#### [WHAT THE EXERCISE ASKS]
The answer is all of the data repeated exactly, with each picture omitted.

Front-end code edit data

┏━━

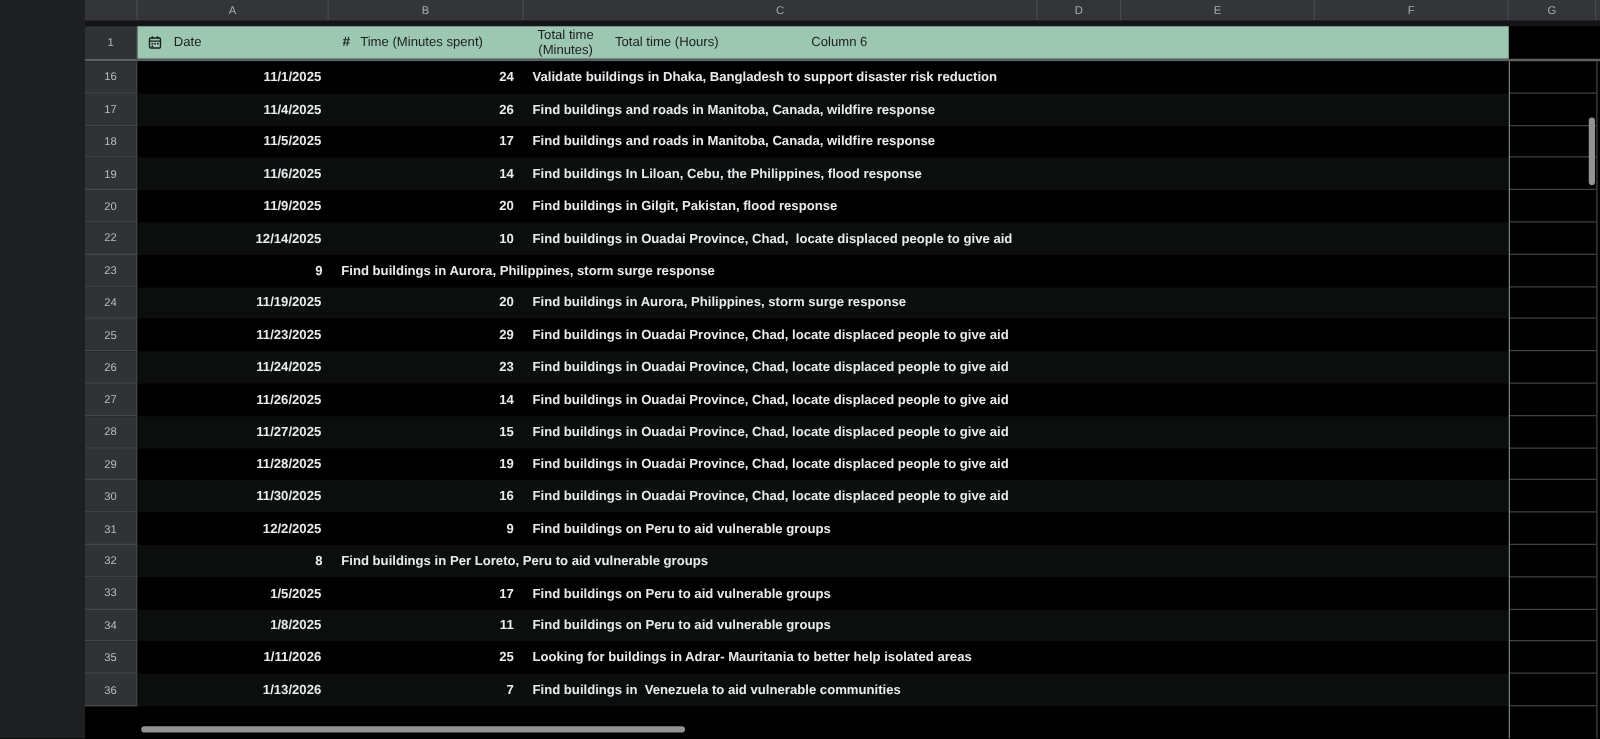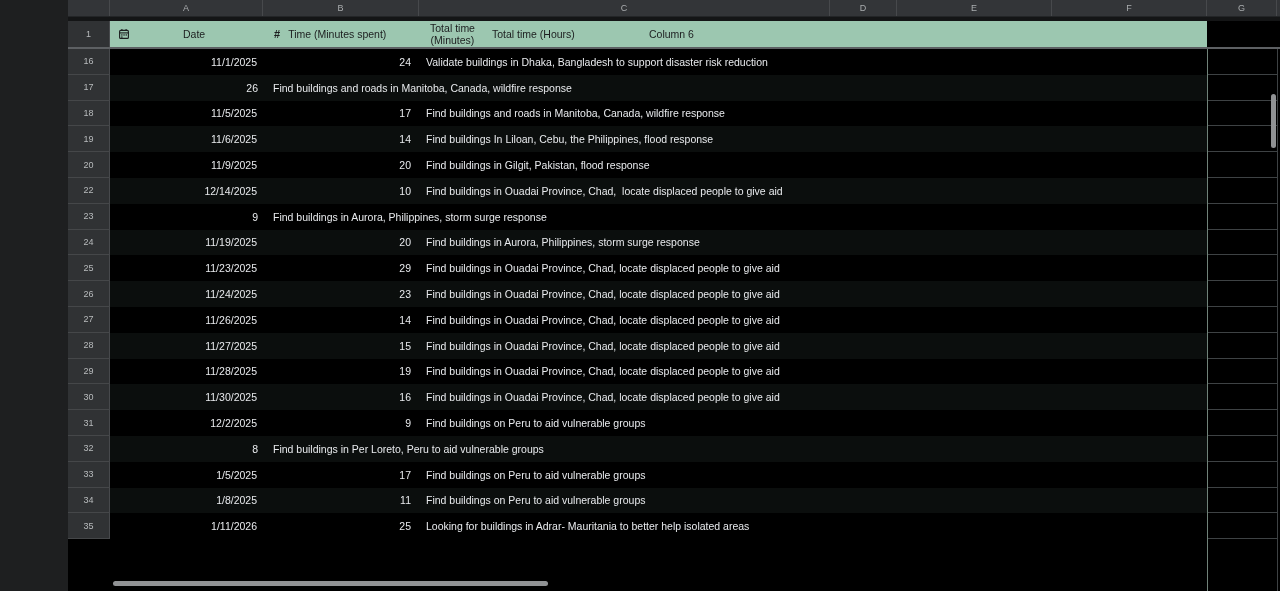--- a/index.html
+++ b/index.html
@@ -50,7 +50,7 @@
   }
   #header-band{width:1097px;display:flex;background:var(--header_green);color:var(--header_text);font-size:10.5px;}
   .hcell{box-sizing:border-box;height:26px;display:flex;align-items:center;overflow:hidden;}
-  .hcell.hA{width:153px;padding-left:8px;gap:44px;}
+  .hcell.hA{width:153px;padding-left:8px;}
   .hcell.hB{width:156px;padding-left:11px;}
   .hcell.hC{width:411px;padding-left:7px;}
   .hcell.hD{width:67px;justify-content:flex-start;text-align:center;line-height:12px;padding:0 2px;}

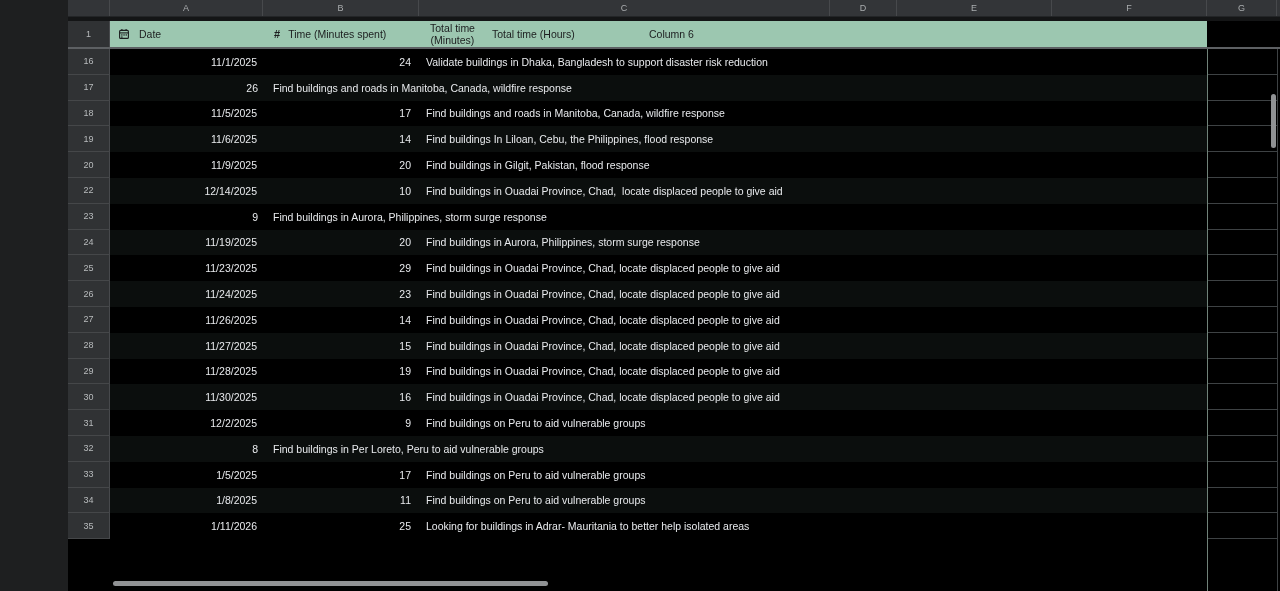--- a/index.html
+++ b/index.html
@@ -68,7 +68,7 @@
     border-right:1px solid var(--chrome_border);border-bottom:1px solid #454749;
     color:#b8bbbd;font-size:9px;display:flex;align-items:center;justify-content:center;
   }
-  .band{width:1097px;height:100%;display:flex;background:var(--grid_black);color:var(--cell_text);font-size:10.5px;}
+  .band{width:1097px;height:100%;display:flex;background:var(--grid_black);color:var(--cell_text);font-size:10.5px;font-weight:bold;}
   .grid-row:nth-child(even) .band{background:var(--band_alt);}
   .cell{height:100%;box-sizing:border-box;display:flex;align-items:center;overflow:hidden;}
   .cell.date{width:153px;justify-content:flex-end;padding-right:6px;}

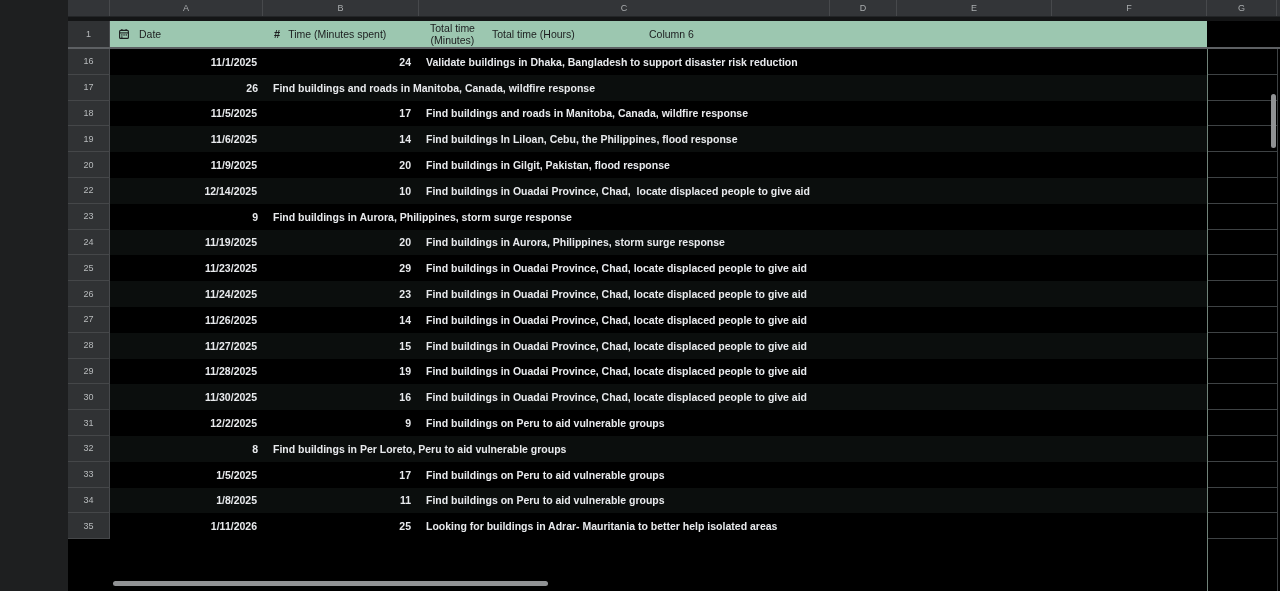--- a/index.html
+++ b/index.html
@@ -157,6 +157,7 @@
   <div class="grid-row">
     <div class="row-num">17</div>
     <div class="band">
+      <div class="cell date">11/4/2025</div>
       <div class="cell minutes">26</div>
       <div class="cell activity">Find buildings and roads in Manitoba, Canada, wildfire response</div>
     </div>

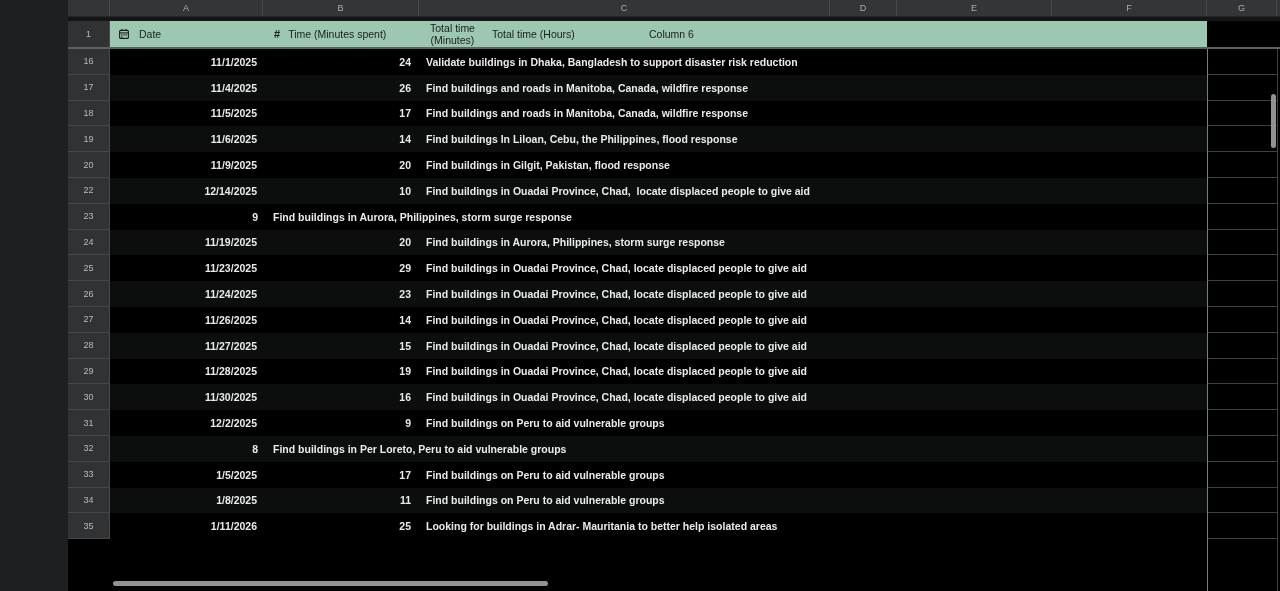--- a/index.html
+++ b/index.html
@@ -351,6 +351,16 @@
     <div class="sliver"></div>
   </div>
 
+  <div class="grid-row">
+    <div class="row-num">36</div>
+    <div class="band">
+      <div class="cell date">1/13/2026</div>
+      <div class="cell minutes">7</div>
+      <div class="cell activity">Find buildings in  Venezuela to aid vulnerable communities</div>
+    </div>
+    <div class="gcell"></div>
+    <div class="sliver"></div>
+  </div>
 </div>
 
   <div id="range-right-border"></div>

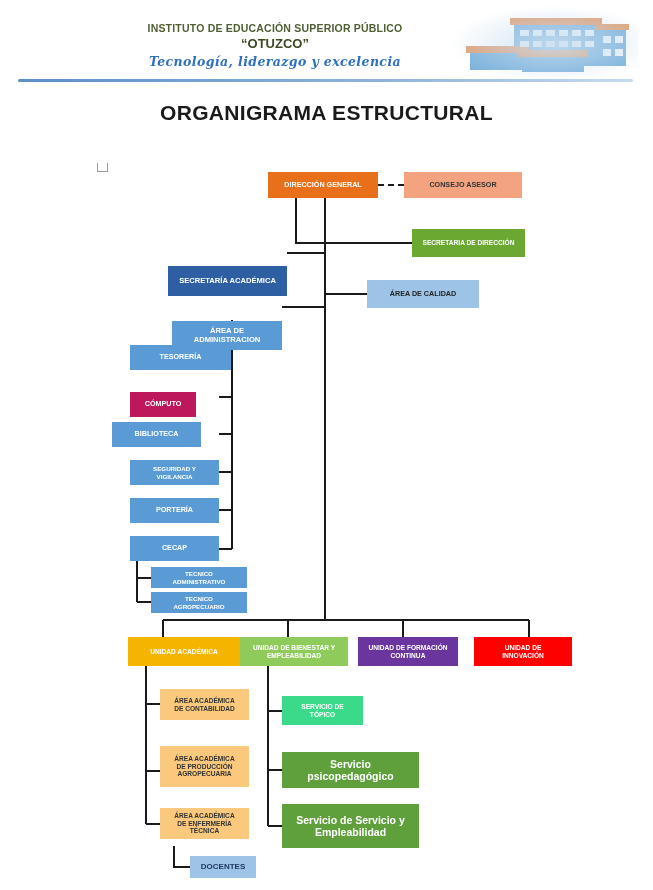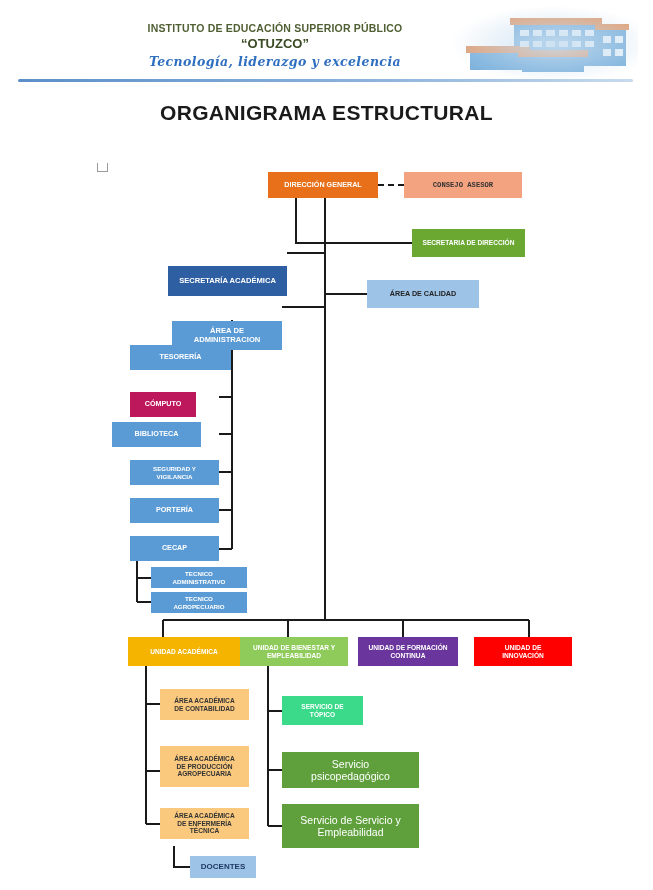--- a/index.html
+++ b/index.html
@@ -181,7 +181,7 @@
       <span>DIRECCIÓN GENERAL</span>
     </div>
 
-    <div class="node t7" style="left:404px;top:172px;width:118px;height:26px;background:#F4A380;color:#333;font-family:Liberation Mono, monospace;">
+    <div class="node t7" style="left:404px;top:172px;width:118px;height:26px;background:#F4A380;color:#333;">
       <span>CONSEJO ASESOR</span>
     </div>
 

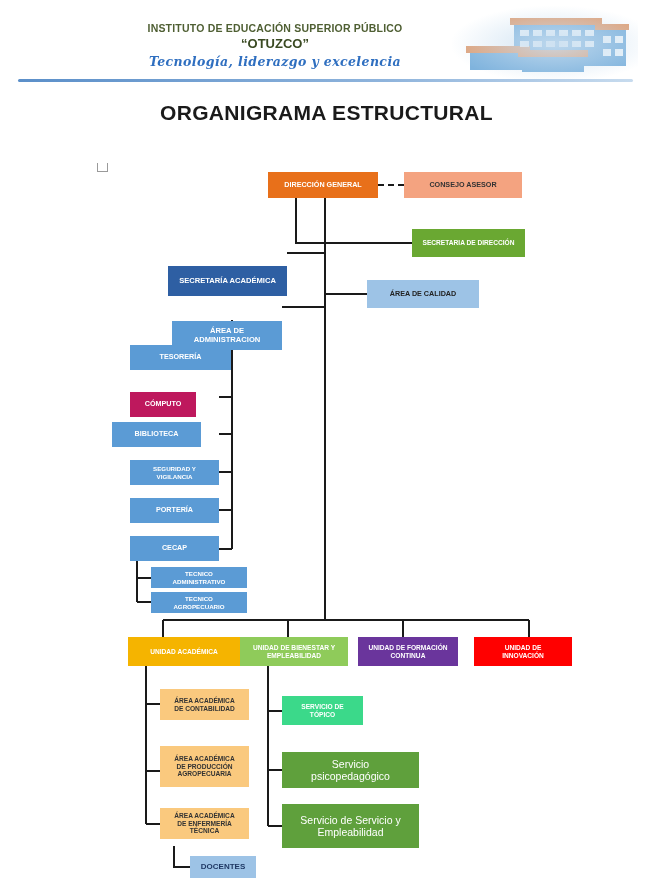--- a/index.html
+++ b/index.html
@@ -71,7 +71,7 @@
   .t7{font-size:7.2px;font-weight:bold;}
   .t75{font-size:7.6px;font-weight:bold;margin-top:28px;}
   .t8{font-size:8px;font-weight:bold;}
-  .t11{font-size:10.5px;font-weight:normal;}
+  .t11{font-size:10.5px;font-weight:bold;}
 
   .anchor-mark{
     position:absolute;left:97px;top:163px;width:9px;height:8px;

┗━━

#### [RESPONSE TO THIS EXERCISE]
--- a/index.html
+++ b/index.html
@@ -50,7 +50,7 @@
   }
   #header-band{width:1097px;display:flex;background:var(--header_green);color:var(--header_text);font-size:10.5px;}
   .hcell{box-sizing:border-box;height:26px;display:flex;align-items:center;overflow:hidden;}
-  .hcell.hA{width:153px;padding-left:8px;gap:44px;}
+  .hcell.hA{width:153px;padding-left:8px;}
   .hcell.hB{width:156px;padding-left:11px;}
   .hcell.hC{width:411px;padding-left:7px;}
   .hcell.hD{width:67px;justify-content:flex-start;text-align:center;line-height:12px;padding:0 2px;}

--- a/index.html
+++ b/index.html
@@ -68,7 +68,7 @@
     border-right:1px solid var(--chrome_border);border-bottom:1px solid #454749;
     color:#b8bbbd;font-size:9px;display:flex;align-items:center;justify-content:center;
   }
-  .band{width:1097px;height:100%;display:flex;background:var(--grid_black);color:var(--cell_text);font-size:10.5px;}
+  .band{width:1097px;height:100%;display:flex;background:var(--grid_black);color:var(--cell_text);font-size:10.5px;font-weight:bold;}
   .grid-row:nth-child(even) .band{background:var(--band_alt);}
   .cell{height:100%;box-sizing:border-box;display:flex;align-items:center;overflow:hidden;}
   .cell.date{width:153px;justify-content:flex-end;padding-right:6px;}

--- a/index.html
+++ b/index.html
@@ -157,6 +157,7 @@
   <div class="grid-row">
     <div class="row-num">17</div>
     <div class="band">
+      <div class="cell date">11/4/2025</div>
       <div class="cell minutes">26</div>
       <div class="cell activity">Find buildings and roads in Manitoba, Canada, wildfire response</div>
     </div>

--- a/index.html
+++ b/index.html
@@ -351,6 +351,16 @@
     <div class="sliver"></div>
   </div>
 
+  <div class="grid-row">
+    <div class="row-num">36</div>
+    <div class="band">
+      <div class="cell date">1/13/2026</div>
+      <div class="cell minutes">7</div>
+      <div class="cell activity">Find buildings in  Venezuela to aid vulnerable communities</div>
+    </div>
+    <div class="gcell"></div>
+    <div class="sliver"></div>
+  </div>
 </div>
 
   <div id="range-right-border"></div>

--- a/index.html
+++ b/index.html
@@ -181,7 +181,7 @@
       <span>DIRECCIÓN GENERAL</span>
     </div>
 
-    <div class="node t7" style="left:404px;top:172px;width:118px;height:26px;background:#F4A380;color:#333;font-family:Liberation Mono, monospace;">
+    <div class="node t7" style="left:404px;top:172px;width:118px;height:26px;background:#F4A380;color:#333;">
       <span>CONSEJO ASESOR</span>
     </div>
 

--- a/index.html
+++ b/index.html
@@ -71,7 +71,7 @@
   .t7{font-size:7.2px;font-weight:bold;}
   .t75{font-size:7.6px;font-weight:bold;margin-top:28px;}
   .t8{font-size:8px;font-weight:bold;}
-  .t11{font-size:10.5px;font-weight:normal;}
+  .t11{font-size:10.5px;font-weight:bold;}
 
   .anchor-mark{
     position:absolute;left:97px;top:163px;width:9px;height:8px;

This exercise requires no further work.